YOUR ASSIGNMENT:
Could the entries below be transcribed word for word, with the pictures omitted?

★ ★ ★ ★ ★

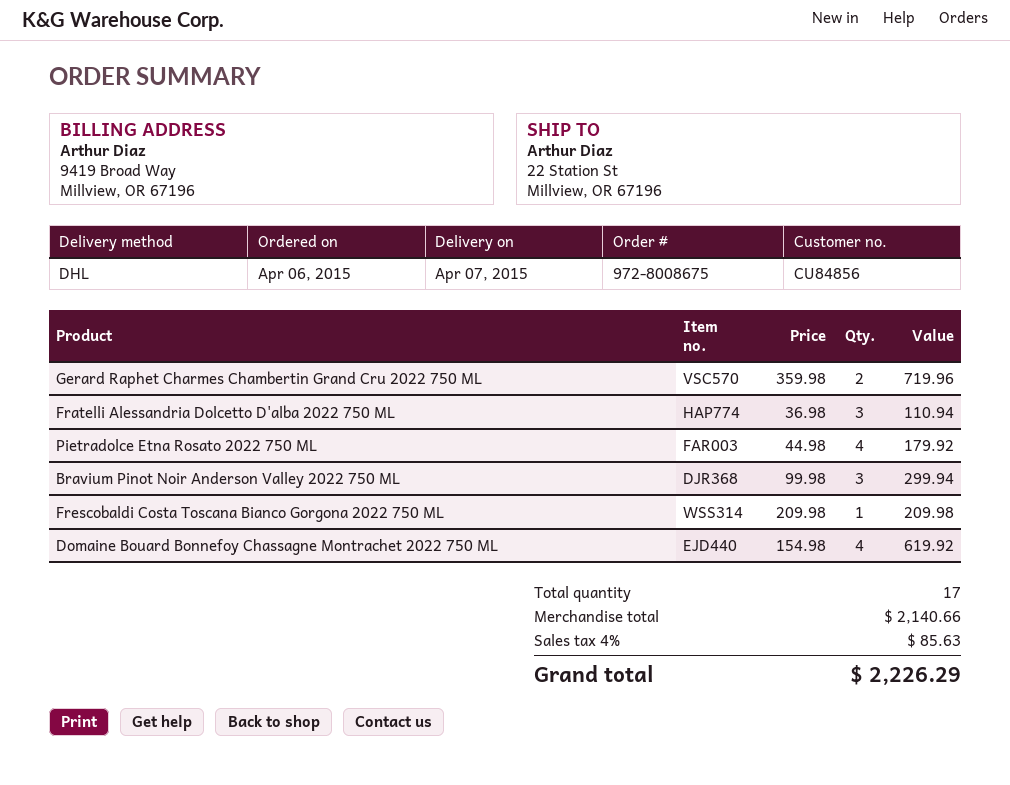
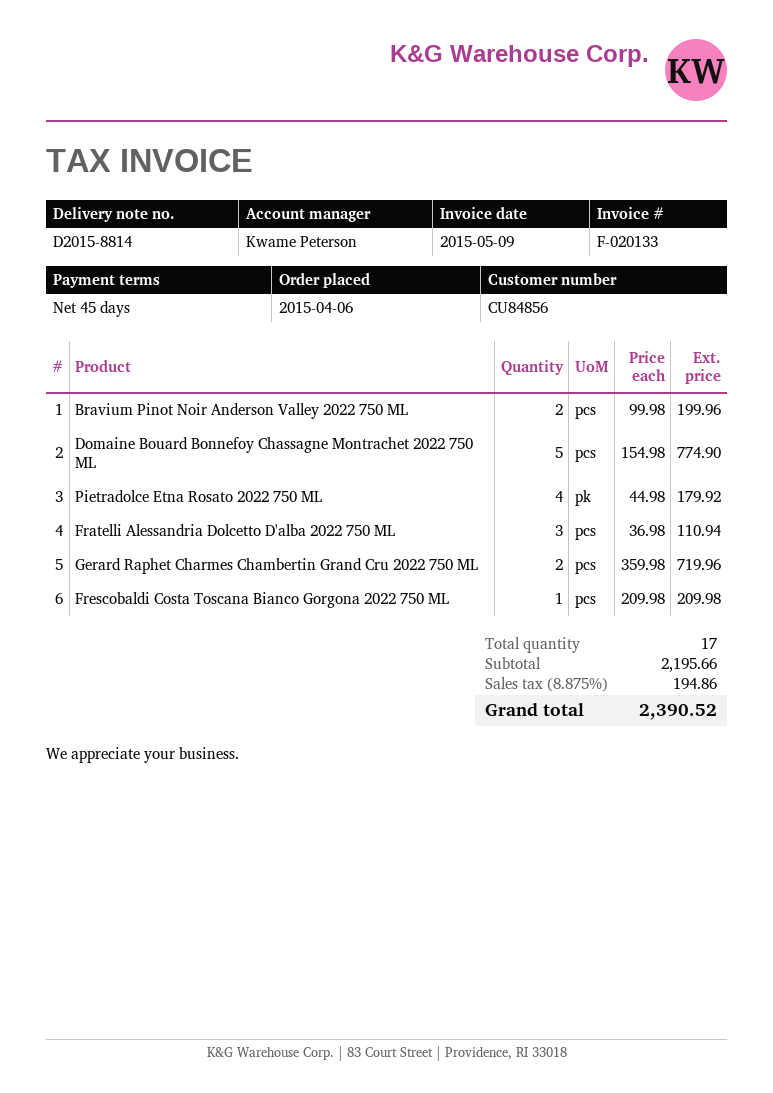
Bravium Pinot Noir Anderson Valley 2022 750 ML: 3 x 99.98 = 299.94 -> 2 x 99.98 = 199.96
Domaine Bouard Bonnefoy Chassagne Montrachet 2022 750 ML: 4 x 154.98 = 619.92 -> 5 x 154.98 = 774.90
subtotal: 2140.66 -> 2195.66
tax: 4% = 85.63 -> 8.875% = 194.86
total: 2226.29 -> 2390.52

★ ★ ★ ★ ★

TASK RESULT:
Bravium Pinot Noir Anderson Valley 2022 750 ML: 3 x 99.98 = 299.94 -> 2 x 99.98 = 199.96
Domaine Bouard Bonnefoy Chassagne Montrachet 2022 750 ML: 4 x 154.98 = 619.92 -> 5 x 154.98 = 774.90
subtotal: 2140.66 -> 2195.66
tax: 4% = 85.63 -> 8.875% = 194.86
total: 2226.29 -> 2390.52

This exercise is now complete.